● Exercise requirements:
This exercise asks for the entries below to be printed exactly.

(Records contained in a dataset)

★ ★ ★

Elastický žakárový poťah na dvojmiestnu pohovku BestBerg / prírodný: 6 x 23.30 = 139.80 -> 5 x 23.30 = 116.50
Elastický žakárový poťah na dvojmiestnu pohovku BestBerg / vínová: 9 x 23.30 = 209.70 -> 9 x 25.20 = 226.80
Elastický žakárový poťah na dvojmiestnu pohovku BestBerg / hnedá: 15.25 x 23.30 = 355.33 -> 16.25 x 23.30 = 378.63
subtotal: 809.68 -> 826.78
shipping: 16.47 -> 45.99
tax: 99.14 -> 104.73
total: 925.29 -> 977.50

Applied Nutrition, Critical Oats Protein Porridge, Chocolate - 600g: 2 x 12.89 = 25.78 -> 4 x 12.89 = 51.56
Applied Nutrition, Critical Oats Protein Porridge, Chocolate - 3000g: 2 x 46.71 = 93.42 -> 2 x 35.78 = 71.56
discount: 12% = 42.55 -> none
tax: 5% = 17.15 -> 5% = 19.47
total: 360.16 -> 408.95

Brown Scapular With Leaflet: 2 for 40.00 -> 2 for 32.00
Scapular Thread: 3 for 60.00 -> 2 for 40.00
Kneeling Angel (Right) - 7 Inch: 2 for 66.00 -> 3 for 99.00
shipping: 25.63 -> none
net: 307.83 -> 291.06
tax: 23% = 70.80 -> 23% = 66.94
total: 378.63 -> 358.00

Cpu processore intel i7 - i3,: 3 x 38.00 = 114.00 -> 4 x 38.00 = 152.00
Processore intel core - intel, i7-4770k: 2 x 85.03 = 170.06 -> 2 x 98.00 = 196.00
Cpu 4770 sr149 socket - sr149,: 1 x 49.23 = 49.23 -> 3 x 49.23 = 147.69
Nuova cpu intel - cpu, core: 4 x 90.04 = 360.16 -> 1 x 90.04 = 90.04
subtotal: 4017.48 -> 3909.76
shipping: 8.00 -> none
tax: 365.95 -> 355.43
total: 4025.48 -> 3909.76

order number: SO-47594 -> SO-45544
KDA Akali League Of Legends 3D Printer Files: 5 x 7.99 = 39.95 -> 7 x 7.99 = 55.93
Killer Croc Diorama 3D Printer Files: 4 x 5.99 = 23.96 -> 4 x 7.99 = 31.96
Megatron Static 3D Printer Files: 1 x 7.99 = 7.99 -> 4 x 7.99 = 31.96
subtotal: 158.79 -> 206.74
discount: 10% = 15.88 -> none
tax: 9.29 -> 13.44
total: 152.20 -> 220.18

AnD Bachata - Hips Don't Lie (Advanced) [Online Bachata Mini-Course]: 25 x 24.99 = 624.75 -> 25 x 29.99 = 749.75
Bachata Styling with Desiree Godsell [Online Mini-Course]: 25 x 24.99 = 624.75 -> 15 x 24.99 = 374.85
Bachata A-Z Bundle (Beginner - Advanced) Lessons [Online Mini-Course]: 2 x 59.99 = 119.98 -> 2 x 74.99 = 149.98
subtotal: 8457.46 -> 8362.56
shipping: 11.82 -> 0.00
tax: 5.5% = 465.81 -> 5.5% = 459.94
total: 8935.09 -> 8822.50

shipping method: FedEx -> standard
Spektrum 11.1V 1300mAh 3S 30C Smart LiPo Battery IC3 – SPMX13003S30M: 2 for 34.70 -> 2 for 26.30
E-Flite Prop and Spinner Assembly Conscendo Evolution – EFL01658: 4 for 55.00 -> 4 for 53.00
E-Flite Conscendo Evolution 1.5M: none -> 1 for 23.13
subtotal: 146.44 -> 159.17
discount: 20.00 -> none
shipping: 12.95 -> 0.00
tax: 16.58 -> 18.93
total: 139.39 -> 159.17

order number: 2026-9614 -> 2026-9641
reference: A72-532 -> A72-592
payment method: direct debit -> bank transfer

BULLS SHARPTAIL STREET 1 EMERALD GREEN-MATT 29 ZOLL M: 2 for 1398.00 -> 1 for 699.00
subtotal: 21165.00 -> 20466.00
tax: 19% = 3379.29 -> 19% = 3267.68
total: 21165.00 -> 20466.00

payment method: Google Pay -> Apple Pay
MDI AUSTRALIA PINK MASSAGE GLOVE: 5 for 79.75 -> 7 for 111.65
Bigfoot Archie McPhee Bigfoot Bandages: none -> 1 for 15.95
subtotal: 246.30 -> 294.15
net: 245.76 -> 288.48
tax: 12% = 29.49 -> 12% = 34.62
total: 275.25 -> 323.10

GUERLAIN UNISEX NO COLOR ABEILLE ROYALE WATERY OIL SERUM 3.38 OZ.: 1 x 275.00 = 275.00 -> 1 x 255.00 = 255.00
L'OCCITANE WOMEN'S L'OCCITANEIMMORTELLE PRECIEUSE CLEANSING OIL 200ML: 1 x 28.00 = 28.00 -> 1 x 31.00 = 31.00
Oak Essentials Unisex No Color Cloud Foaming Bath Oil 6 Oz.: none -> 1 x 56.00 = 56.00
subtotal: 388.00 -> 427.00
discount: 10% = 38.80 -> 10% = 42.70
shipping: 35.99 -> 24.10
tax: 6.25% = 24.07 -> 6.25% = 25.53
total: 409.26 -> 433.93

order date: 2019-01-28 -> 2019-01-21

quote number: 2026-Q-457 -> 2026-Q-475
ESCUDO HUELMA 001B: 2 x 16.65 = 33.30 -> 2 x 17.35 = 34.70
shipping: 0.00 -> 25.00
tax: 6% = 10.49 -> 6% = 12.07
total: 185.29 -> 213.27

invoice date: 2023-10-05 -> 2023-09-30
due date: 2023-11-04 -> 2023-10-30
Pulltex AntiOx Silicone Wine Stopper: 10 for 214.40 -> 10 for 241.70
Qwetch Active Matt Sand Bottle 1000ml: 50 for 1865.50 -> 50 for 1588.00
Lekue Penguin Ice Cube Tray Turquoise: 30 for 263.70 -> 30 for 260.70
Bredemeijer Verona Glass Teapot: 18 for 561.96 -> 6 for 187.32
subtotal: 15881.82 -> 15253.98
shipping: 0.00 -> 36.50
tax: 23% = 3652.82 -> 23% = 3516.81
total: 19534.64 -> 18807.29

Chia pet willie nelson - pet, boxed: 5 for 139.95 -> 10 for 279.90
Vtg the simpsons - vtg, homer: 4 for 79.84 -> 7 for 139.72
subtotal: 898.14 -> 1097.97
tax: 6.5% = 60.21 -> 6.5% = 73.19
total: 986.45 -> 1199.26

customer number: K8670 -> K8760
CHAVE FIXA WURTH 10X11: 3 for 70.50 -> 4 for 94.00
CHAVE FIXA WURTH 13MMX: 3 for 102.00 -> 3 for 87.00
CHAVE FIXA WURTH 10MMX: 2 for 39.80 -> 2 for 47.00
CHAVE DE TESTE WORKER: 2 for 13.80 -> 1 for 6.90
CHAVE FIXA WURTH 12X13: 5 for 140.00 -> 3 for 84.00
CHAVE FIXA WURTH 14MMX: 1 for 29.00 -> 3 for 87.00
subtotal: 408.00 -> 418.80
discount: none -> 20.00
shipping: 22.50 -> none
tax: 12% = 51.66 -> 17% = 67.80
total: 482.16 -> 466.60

★ ★ ★

● Reply:
Elastický žakárový poťah na dvojmiestnu pohovku BestBerg / prírodný: 6 x 23.30 = 139.80 -> 5 x 23.30 = 116.50
Elastický žakárový poťah na dvojmiestnu pohovku BestBerg / vínová: 9 x 23.30 = 209.70 -> 9 x 25.20 = 226.80
Elastický žakárový poťah na dvojmiestnu pohovku BestBerg / hnedá: 15.25 x 23.30 = 355.33 -> 16.25 x 23.30 = 378.63
subtotal: 809.68 -> 826.78
shipping: 16.47 -> 45.99
tax: 99.14 -> 104.73
total: 925.29 -> 977.50

Applied Nutrition, Critical Oats Protein Porridge, Chocolate - 600g: 2 x 12.89 = 25.78 -> 4 x 12.89 = 51.56
Applied Nutrition, Critical Oats Protein Porridge, Chocolate - 3000g: 2 x 46.71 = 93.42 -> 2 x 35.78 = 71.56
discount: 12% = 42.55 -> none
tax: 5% = 17.15 -> 5% = 19.47
total: 360.16 -> 408.95

Brown Scapular With Leaflet: 2 for 40.00 -> 2 for 32.00
Scapular Thread: 3 for 60.00 -> 2 for 40.00
Kneeling Angel (Right) - 7 Inch: 2 for 66.00 -> 3 for 99.00
shipping: 25.63 -> none
net: 307.83 -> 291.06
tax: 23% = 70.80 -> 23% = 66.94
total: 378.63 -> 358.00

Cpu processore intel i7 - i3,: 3 x 38.00 = 114.00 -> 4 x 38.00 = 152.00
Processore intel core - intel, i7-4770k: 2 x 85.03 = 170.06 -> 2 x 98.00 = 196.00
Cpu 4770 sr149 socket - sr149,: 1 x 49.23 = 49.23 -> 3 x 49.23 = 147.69
Nuova cpu intel - cpu, core: 4 x 90.04 = 360.16 -> 1 x 90.04 = 90.04
subtotal: 4017.48 -> 3909.76
shipping: 8.00 -> none
tax: 365.95 -> 355.43
total: 4025.48 -> 3909.76

order number: SO-47594 -> SO-45544
KDA Akali League Of Legends 3D Printer Files: 5 x 7.99 = 39.95 -> 7 x 7.99 = 55.93
Killer Croc Diorama 3D Printer Files: 4 x 5.99 = 23.96 -> 4 x 7.99 = 31.96
Megatron Static 3D Printer Files: 1 x 7.99 = 7.99 -> 4 x 7.99 = 31.96
subtotal: 158.79 -> 206.74
discount: 10% = 15.88 -> none
tax: 9.29 -> 13.44
total: 152.20 -> 220.18

AnD Bachata - Hips Don't Lie (Advanced) [Online Bachata Mini-Course]: 25 x 24.99 = 624.75 -> 25 x 29.99 = 749.75
Bachata Styling with Desiree Godsell [Online Mini-Course]: 25 x 24.99 = 624.75 -> 15 x 24.99 = 374.85
Bachata A-Z Bundle (Beginner - Advanced) Lessons [Online Mini-Course]: 2 x 59.99 = 119.98 -> 2 x 74.99 = 149.98
subtotal: 8457.46 -> 8362.56
shipping: 11.82 -> 0.00
tax: 5.5% = 465.81 -> 5.5% = 459.94
total: 8935.09 -> 8822.50

shipping method: FedEx -> standard
Spektrum 11.1V 1300mAh 3S 30C Smart LiPo Battery IC3 – SPMX13003S30M: 2 for 34.70 -> 2 for 26.30
E-Flite Prop and Spinner Assembly Conscendo Evolution – EFL01658: 4 for 55.00 -> 4 for 53.00
E-Flite Conscendo Evolution 1.5M: none -> 1 for 23.13
subtotal: 146.44 -> 159.17
discount: 20.00 -> none
shipping: 12.95 -> 0.00
tax: 16.58 -> 18.93
total: 139.39 -> 159.17

order number: 2026-9614 -> 2026-9641
reference: A72-532 -> A72-592
payment method: direct debit -> bank transfer

BULLS SHARPTAIL STREET 1 EMERALD GREEN-MATT 29 ZOLL M: 2 for 1398.00 -> 1 for 699.00
subtotal: 21165.00 -> 20466.00
tax: 19% = 3379.29 -> 19% = 3267.68
total: 21165.00 -> 20466.00

payment method: Google Pay -> Apple Pay
MDI AUSTRALIA PINK MASSAGE GLOVE: 5 for 79.75 -> 7 for 111.65
Bigfoot Archie McPhee Bigfoot Bandages: none -> 1 for 15.95
subtotal: 246.30 -> 294.15
net: 245.76 -> 288.48
tax: 12% = 29.49 -> 12% = 34.62
total: 275.25 -> 323.10

GUERLAIN UNISEX NO COLOR ABEILLE ROYALE WATERY OIL SERUM 3.38 OZ.: 1 x 275.00 = 275.00 -> 1 x 255.00 = 255.00
L'OCCITANE WOMEN'S L'OCCITANEIMMORTELLE PRECIEUSE CLEANSING OIL 200ML: 1 x 28.00 = 28.00 -> 1 x 31.00 = 31.00
Oak Essentials Unisex No Color Cloud Foaming Bath Oil 6 Oz.: none -> 1 x 56.00 = 56.00
subtotal: 388.00 -> 427.00
discount: 10% = 38.80 -> 10% = 42.70
shipping: 35.99 -> 24.10
tax: 6.25% = 24.07 -> 6.25% = 25.53
total: 409.26 -> 433.93

order date: 2019-01-28 -> 2019-01-21

quote number: 2026-Q-457 -> 2026-Q-475
ESCUDO HUELMA 001B: 2 x 16.65 = 33.30 -> 2 x 17.35 = 34.70
shipping: 0.00 -> 25.00
tax: 6% = 10.49 -> 6% = 12.07
total: 185.29 -> 213.27

invoice date: 2023-10-05 -> 2023-09-30
due date: 2023-11-04 -> 2023-10-30
Pulltex AntiOx Silicone Wine Stopper: 10 for 214.40 -> 10 for 241.70
Qwetch Active Matt Sand Bottle 1000ml: 50 for 1865.50 -> 50 for 1588.00
Lekue Penguin Ice Cube Tray Turquoise: 30 for 263.70 -> 30 for 260.70
Bredemeijer Verona Glass Teapot: 18 for 561.96 -> 6 for 187.32
subtotal: 15881.82 -> 15253.98
shipping: 0.00 -> 36.50
tax: 23% = 3652.82 -> 23% = 3516.81
total: 19534.64 -> 18807.29

Chia pet willie nelson - pet, boxed: 5 for 139.95 -> 10 for 279.90
Vtg the simpsons - vtg, homer: 4 for 79.84 -> 7 for 139.72
subtotal: 898.14 -> 1097.97
tax: 6.5% = 60.21 -> 6.5% = 73.19
total: 986.45 -> 1199.26

customer number: K8670 -> K8760
CHAVE FIXA WURTH 10X11: 3 for 70.50 -> 4 for 94.00
CHAVE FIXA WURTH 13MMX: 3 for 102.00 -> 3 for 87.00
CHAVE FIXA WURTH 10MMX: 2 for 39.80 -> 2 for 47.00
CHAVE DE TESTE WORKER: 2 for 13.80 -> 1 for 6.90
CHAVE FIXA WURTH 12X13: 5 for 140.00 -> 3 for 84.00
CHAVE FIXA WURTH 14MMX: 1 for 29.00 -> 3 for 87.00
subtotal: 408.00 -> 418.80
discount: none -> 20.00
shipping: 22.50 -> none
tax: 12% = 51.66 -> 17% = 67.80
total: 482.16 -> 466.60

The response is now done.